Task prompt:
Count how many lines below include the string "size". Only that number should appear in the reply.

Data:
'''

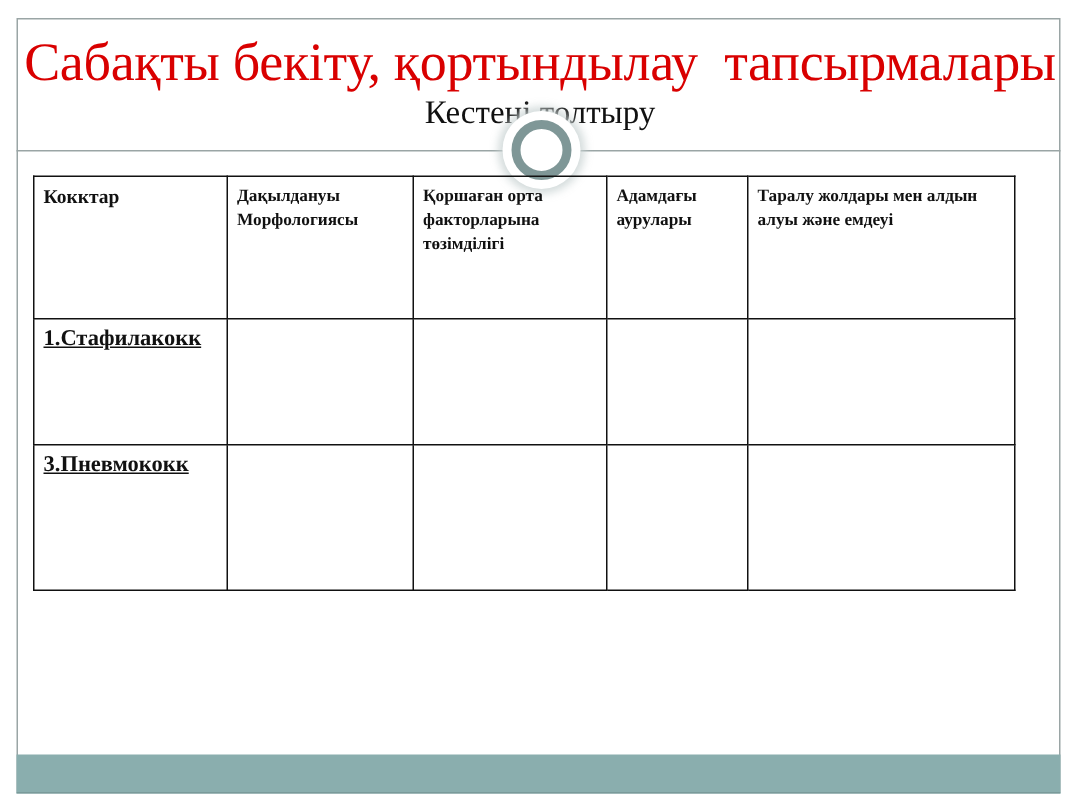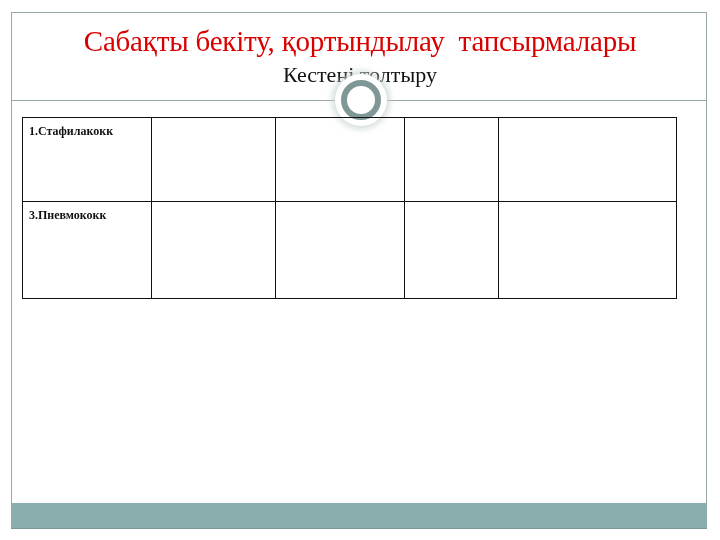--- a/index.html
+++ b/index.html
@@ -11,21 +11,21 @@
     .frame {
       position: absolute; left: 11px; top: 12px; width: 696px; height: 516px;
       border: 1px solid #9aa5a5; box-sizing: border-box; background: #fff;
     }
     .title-line {
       position: absolute; left: 11px; top: 100px; width: 696px; height: 0;
       border-top: 1px solid #9aa5a5;
     }
     .title {
       position: absolute; left: 0; top: 24px; width: 720px; text-align: center;
-      color: #d90000; font-size: 29px; line-height: 34px; white-space: pre;
+      color: #d90000; font-size: 36px; line-height: 34px; white-space: pre;
       letter-spacing: -0.2px;
     }
     .subtitle {
       position: absolute; left: 0; top: 62px; width: 720px; text-align: center;
       color: #111; font-size: 22px; line-height: 26px;
     }
     .ring-halo {
       position: absolute; left: 335px; top: 74px; width: 52px; height: 52px;
       border-radius: 50%; background: #ffffff;
       box-shadow: 0 0 6px 3px rgba(200,210,210,0.8);
@@ -42,21 +42,21 @@
     table.grid td {
       border: 1.5px solid #111; vertical-align: top;
       padding: 5px 6px; box-sizing: border-box;
       font-family: "Liberation Serif", serif; font-weight: bold; color: #111;
     }
     .hdr td { height: 95px; font-size: 11.5px; line-height: 16px; }
     .hdr td.first { font-size: 13px; font-weight: bold; }
     .r1 td { height: 84px; }
     .r2 td { height: 96px; }
     .r3 td { height: 97px; }
-    .rowlabel { font-size: 12px; line-height: 16px; }
+    .rowlabel { font-size: 15px; line-height: 16px; text-decoration: underline; }
     .bottom-bar {
       position: absolute; left: 11px; top: 503px; width: 696px; height: 25px;
       background: #8aaeae; border-bottom: 1px solid #7a9a9a;
     }
   </style>
 </head>
 <body>
 
 <div class="frame"></div>
 
@@ -69,20 +69,27 @@
 
 <table class="grid">
   <colgroup>
     <col style="width:129px">
     <col style="width:124px">
     <col style="width:129px">
     <col style="width:94px">
     <col style="width:178px">
   </colgroup>
   <tbody>
+      <tr class="hdr">
+    <td class="first">Кокктар</td>
+    <td>Дақылдануы Морфологиясы</td>
+    <td>Қоршаған орта факторларына төзімділігі</td>
+    <td>Адамдағы аурулары</td>
+    <td>Таралу жолдары мен алдын алуы және емдеуі</td>
+  </tr>
   <tr class="r1">
     <td class="rowlabel">1.Стафилакокк</td>
     <td></td>
     <td></td>
     <td></td>
     <td></td>
   </tr>
   <tr class="r3">
     <td class="rowlabel">3.Пневмококк</td>
     <td></td>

'''

Answer for this exercise:
7